Studies today suggest only three in ten people surveyed said they were very confident about their ability to sustain their standard of living as long as they live. I say good for them.
However, if you’re among the other seven in ten people surveyed who are less than very confident about their financial future, what are you supposed to do? These folks expressed uncertainty about the future of social programs (Social Security) and market performance. To this they added concerns about unexpected expenses (Long Term Care) and investment losses. To which can be added the fear of saving too little and simply not having enough money.
As I aged, and my years as a financial professional added up, my clients tended to get older. It became natural to focus on retirement and whether we’d have enough money. I have no statistical basis to determine how many of those clients transitioned to retirement and were confident about their financial future. I like to think I made a difference. Many of them I can no longer ask as they have passed on.
Today, I think too many people have never articulated a vision of what they want their retirement to look like. Retirement success is not just about having enough money to pay your bills. Sure, having a large nest egg is great. But that just puts you in the roughly 27% who are very confident in their ability to maintain financial stability in retirement.

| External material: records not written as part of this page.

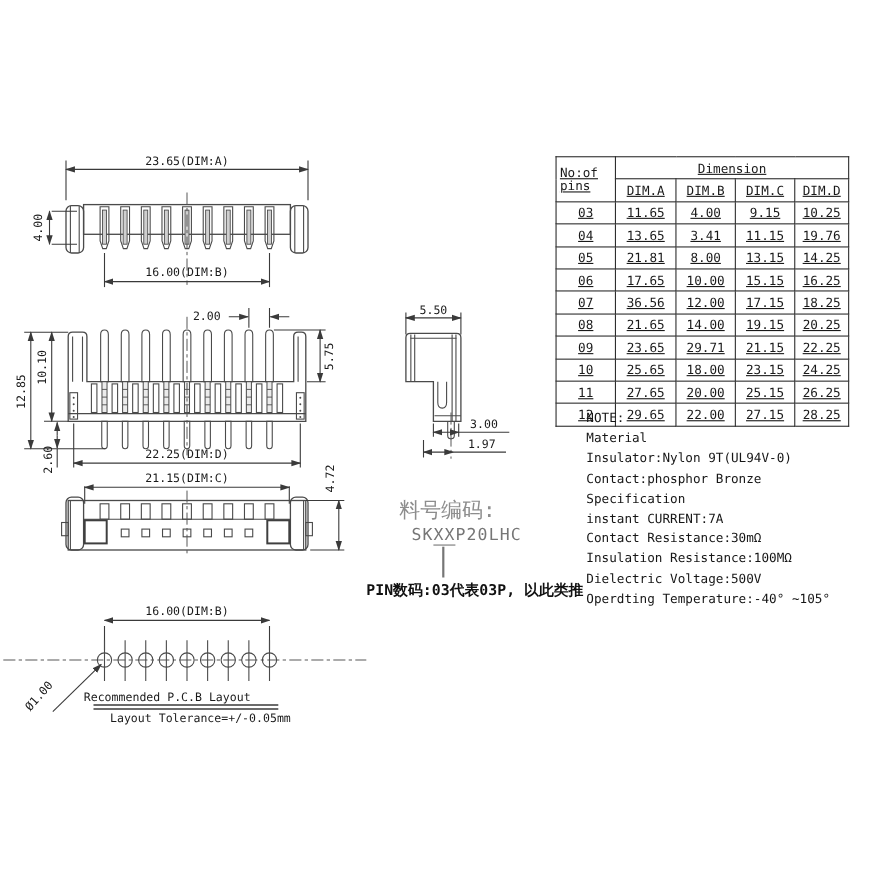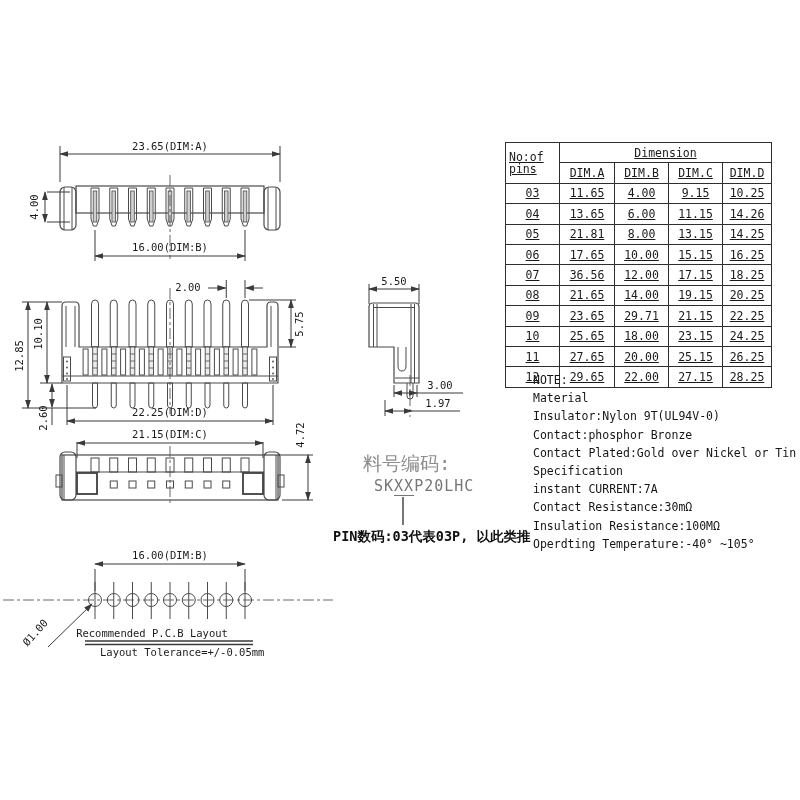"6.00" td { text: 6.00 -> 3.41 }
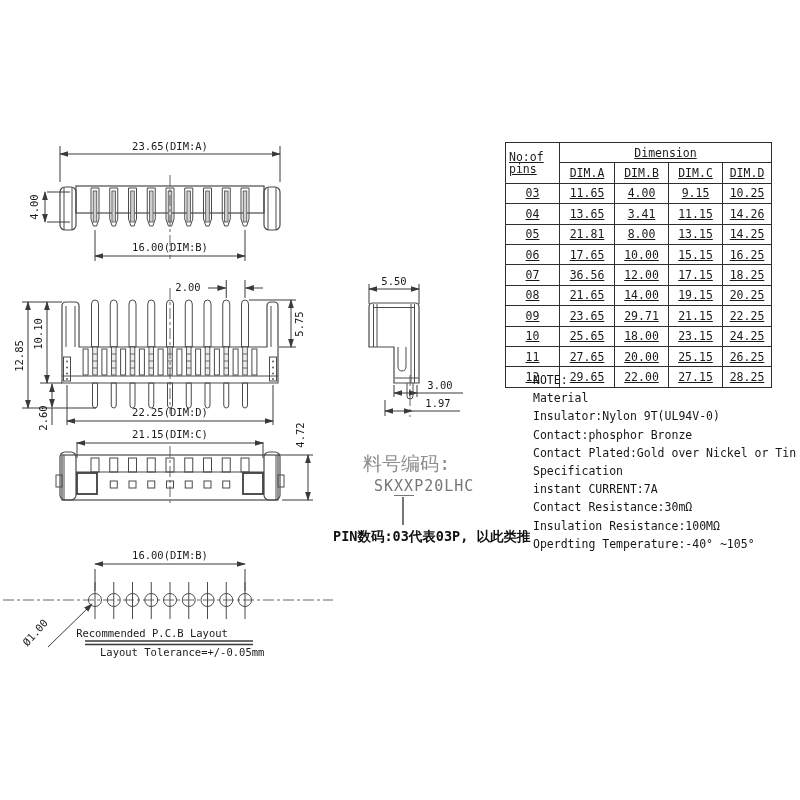"14.26" td { text: 14.26 -> 19.76 }
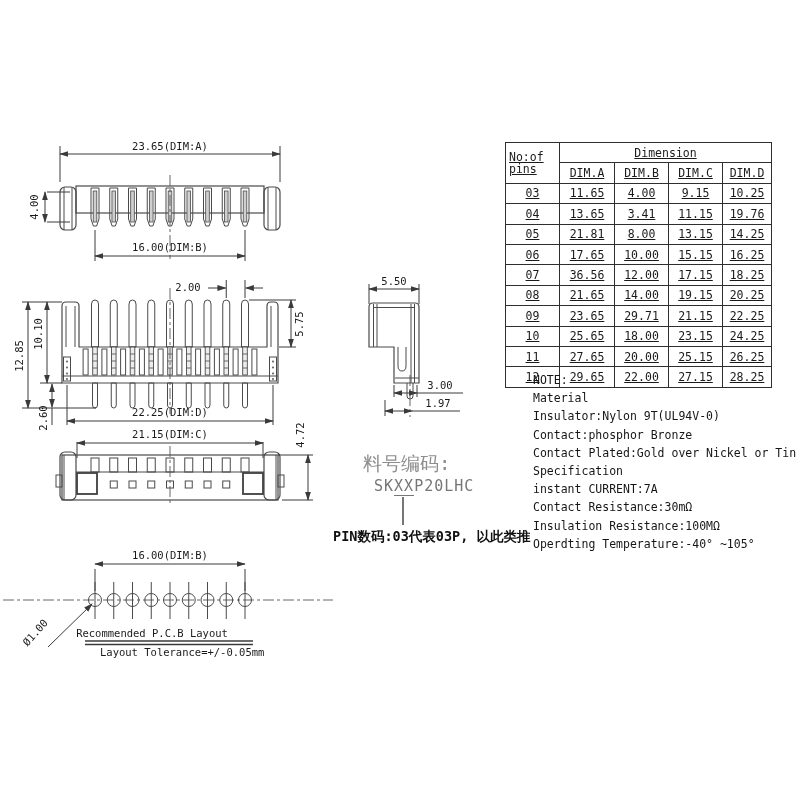"Contact Plated:Gold over Nickel or" div { html: <div>Contact Plated:Gold over Nickel or Tin</div> -> none }
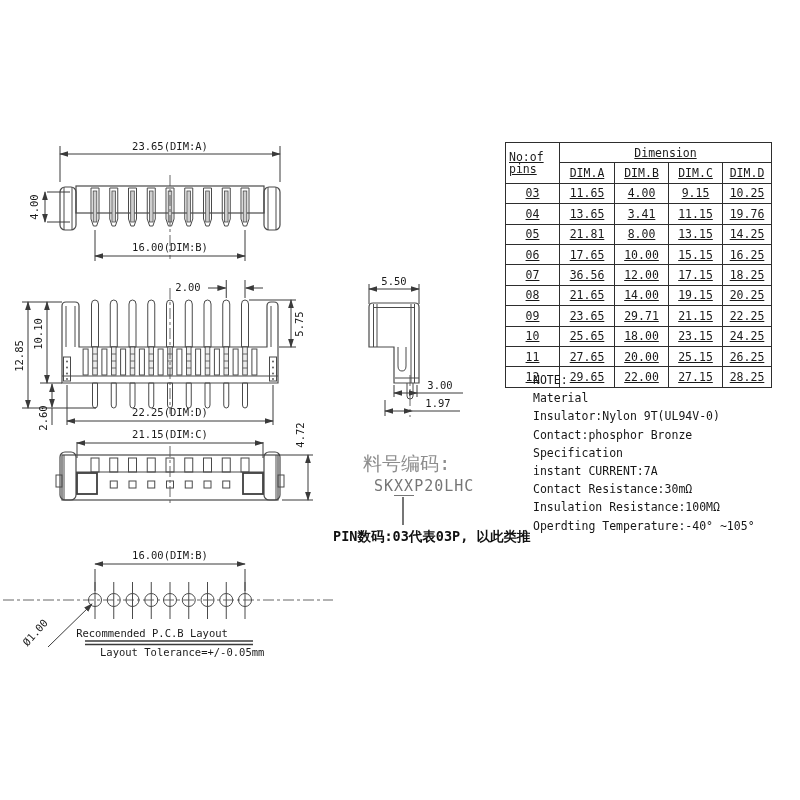"Dielectric Voltage:500V" div { html: none -> <div>Dielectric Voltage:500V</div> }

Developing a vision for yourself will significantly help you. There is so much information out there, much of which is only about having more money. And much of that information is coming from those who want you to buy something from them. Or hire them to manage your money. How do you filter it and find the information that will help you specifically? Check out the free videos at Successful Retirement Secrets.
The closer you are to the magic date when ‘retirement’ becomes a reality, the harder it is to come to terms with what should be done to have the necessary confidence. There’s a reason so many of us continue to work beyond the traditional retirement age of 65.
As more and more of us are living longer and longer, we realize age 65 was imposed on us by earlier generations. I recall a recent statistic that said if you were a healthy couple age 65, the odds are 31 percent, almost one in three, that one member of a 65-year-old couple will live to age 95. The odds are one in 10, 10%, that one member of this couple will live to age 100. The dilemma for society is most people aren’t financially prepared to live that long or deal with the uncertainty of their actual lifespan.
To overcome this, and assuming you see yourself as years away from pulling the plug and not actively working to earn money, there are three things you need to focus on.
The first is to develop a strategic vision of what you want your last years to look like. It’s easy to blithely say you’ll live to 85 and then call it quits. Life doesn’t work that way. But if you do decide to stop working at 70, with an expectation of living to 95, you must reconcile this with your ability, or lack of, to subsist in society for another 25 years.
Where do you plan to live? What do you plan to do with your time? How will you deal with unexpected health care costs? Suppose your family decides you can no longer drive your car and you need to buy groceries? Yes, Amazon and Google may have automatic delivery services but that doesn’t happen without a cost.
The second is to better understand Social Security. (I have 159 blog posts on this website about Social Security) When is the appropriate time for you to claim your benefits? What if in a few years, they get cut? This year more will be paid out of the Social Security Trust Fund on an annual basis than is flowing into it from new contributions and investment growth. Without some fundamental changes, by roughly 2035, benefits will have to be cut.
Remember, it was never intended to get you through retirement by itself. It was intended as a safety net to make sure old people had some money coming in to provide shelter and food and other basics. At the very least, everyone needs to know what to expect from Social Security.
If you’re now still working, you must find a way to put as much as possible every month into some kind of retirement plan. Think of this as forced savings where the government allows you to defer the ordinary income taxes that apply to that earned income. If you’re under 50 you can set aside $6000 annually to an IRA or $7000 if you’re 50 and older. Once you reach age 70½ , you can no longer contribute to a regular IRA. You can contribute after-tax money to a Roth IRA however.
The third is a recognition that healthcare expenses in retirement are the elephant in the room. If you have more than enough earned income every year before retirement, and have maxed out the usual suspects like an IRA or your 401(k), then open an HSA or health savings account. If you qualify, you can add up to $3500 every year, deduct that amount from your earned income total, and not have to pay income taxes on the money when you extract it later to pay for legitimate health care expenses.
Too many people are having to declare bankruptcy because of Long Term Care expenses. For some it becomes a question of declaring bankruptcy or sitting around waiting to die. Not a good outcome for any of us. You may have Medicare, but it doesn’t cover Long Term Care.
So yes, a lot of it has to do with money. But having enough money can be a relative thing. What about downsizing to a smaller home? What about a reverse mortgage? Do you have a realistic budget that will allow you to be happy and sleep well at night? The sooner you can come to terms with what you want your financial future to look like, the more likely you are to gain confidence. Remember, tomorrow is the first of the last days of your life. Make it count.